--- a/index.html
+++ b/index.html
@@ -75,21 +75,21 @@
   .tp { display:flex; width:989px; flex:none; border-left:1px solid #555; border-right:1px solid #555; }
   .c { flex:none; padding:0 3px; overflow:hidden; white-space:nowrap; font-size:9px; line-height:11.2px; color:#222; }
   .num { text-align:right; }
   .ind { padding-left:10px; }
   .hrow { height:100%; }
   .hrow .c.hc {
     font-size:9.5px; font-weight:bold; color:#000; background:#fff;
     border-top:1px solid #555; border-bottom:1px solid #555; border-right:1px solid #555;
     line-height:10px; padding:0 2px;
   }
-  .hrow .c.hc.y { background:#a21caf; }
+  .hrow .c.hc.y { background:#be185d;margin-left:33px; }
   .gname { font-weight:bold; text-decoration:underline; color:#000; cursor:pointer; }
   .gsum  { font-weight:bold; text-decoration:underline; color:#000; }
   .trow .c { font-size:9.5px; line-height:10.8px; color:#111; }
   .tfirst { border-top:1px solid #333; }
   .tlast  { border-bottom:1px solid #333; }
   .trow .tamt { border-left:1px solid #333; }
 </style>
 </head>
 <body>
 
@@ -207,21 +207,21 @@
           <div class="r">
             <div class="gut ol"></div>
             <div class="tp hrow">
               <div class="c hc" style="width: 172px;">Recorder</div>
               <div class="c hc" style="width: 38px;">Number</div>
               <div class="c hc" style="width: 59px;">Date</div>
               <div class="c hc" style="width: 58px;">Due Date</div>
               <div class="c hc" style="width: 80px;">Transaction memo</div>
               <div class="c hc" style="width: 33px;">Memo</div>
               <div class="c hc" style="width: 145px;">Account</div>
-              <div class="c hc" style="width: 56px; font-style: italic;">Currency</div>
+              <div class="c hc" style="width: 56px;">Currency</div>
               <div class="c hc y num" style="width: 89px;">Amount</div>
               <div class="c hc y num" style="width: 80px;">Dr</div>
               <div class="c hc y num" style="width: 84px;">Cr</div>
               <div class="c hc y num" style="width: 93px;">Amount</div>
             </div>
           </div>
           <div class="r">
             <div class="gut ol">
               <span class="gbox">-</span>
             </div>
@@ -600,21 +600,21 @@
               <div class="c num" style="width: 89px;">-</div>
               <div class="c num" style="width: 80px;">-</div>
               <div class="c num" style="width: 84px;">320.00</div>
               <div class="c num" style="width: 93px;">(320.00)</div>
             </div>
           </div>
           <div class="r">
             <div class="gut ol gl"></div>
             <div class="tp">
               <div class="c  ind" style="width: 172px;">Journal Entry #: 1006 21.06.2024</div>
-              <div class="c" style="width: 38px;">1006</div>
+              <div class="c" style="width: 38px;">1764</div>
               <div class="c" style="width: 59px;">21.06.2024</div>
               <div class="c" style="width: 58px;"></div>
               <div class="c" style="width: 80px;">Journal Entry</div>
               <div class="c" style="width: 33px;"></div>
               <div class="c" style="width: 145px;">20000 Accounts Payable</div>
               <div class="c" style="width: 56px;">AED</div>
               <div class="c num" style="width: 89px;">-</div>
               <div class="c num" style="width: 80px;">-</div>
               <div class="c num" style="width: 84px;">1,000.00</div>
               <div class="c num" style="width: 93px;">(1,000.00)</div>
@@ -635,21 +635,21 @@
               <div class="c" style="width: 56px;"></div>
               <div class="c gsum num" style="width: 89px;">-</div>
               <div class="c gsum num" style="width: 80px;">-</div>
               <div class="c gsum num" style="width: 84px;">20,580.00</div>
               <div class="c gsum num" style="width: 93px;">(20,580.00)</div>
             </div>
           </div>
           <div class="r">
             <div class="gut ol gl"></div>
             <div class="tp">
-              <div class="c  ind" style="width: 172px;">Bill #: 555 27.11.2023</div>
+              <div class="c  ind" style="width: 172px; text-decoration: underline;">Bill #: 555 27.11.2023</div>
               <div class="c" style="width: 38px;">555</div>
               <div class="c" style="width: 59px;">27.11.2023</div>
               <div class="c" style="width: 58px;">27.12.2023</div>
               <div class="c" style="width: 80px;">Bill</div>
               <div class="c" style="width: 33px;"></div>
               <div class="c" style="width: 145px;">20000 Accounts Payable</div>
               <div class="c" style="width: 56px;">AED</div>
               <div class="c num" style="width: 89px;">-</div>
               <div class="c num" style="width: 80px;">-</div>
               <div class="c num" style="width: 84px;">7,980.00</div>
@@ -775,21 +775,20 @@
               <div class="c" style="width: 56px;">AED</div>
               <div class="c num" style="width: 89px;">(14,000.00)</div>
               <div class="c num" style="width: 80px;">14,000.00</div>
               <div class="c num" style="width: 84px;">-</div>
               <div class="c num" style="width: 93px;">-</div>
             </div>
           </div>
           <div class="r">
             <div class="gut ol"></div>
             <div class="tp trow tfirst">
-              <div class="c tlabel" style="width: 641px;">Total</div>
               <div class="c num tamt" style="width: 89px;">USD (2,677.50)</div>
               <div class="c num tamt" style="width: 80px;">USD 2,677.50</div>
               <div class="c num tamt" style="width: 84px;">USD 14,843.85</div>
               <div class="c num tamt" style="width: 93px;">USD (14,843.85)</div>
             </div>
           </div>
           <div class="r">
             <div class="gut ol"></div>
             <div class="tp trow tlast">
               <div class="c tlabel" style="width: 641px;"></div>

==

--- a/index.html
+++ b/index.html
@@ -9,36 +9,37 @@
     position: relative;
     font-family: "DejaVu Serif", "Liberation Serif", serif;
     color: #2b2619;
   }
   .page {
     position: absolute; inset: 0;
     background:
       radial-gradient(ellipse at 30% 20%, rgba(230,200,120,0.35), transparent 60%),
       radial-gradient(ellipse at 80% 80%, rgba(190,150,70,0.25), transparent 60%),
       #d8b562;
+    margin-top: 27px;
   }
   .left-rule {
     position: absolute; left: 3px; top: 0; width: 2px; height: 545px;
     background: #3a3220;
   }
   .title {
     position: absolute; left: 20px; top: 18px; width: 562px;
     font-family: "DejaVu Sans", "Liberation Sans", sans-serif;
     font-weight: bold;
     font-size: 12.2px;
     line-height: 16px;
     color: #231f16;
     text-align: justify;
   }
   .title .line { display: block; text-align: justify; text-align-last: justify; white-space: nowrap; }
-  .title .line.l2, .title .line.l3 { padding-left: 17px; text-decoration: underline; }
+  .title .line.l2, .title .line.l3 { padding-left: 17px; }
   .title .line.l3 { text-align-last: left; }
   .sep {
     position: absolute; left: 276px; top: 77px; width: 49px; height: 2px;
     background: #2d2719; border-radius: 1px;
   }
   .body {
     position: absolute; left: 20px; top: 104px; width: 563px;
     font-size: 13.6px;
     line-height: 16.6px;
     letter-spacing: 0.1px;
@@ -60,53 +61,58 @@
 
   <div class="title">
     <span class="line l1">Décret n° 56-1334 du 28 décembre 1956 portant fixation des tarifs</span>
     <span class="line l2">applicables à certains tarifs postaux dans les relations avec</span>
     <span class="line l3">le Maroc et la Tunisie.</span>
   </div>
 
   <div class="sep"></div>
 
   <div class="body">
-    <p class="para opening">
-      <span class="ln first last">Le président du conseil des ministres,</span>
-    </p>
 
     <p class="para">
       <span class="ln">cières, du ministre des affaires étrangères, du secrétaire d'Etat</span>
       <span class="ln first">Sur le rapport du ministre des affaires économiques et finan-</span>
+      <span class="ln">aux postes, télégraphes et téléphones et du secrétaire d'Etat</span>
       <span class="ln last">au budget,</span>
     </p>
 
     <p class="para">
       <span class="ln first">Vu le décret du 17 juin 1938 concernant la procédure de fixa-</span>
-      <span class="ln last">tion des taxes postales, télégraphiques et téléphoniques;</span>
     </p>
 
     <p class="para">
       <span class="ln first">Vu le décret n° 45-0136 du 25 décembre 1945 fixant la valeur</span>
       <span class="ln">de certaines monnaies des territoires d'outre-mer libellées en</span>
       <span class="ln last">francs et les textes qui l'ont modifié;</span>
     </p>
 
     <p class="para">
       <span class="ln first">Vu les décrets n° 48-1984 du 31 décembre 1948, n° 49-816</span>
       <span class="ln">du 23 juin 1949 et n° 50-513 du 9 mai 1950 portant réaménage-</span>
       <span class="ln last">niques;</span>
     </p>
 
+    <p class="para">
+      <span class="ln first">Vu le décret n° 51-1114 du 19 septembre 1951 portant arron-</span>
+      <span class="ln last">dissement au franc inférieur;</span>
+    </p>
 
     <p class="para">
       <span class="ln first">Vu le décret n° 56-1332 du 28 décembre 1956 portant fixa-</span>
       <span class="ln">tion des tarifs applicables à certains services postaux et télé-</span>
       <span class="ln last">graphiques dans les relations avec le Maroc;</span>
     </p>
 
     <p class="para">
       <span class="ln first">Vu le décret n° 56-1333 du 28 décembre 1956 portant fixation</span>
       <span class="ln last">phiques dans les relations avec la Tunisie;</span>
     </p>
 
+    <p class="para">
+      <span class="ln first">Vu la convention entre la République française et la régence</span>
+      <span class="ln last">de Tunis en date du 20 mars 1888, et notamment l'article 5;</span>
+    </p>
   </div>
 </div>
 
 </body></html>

Exercise brief: Give the number of lines in the records above that contain "hrow", with no other words.

Expected answer: 5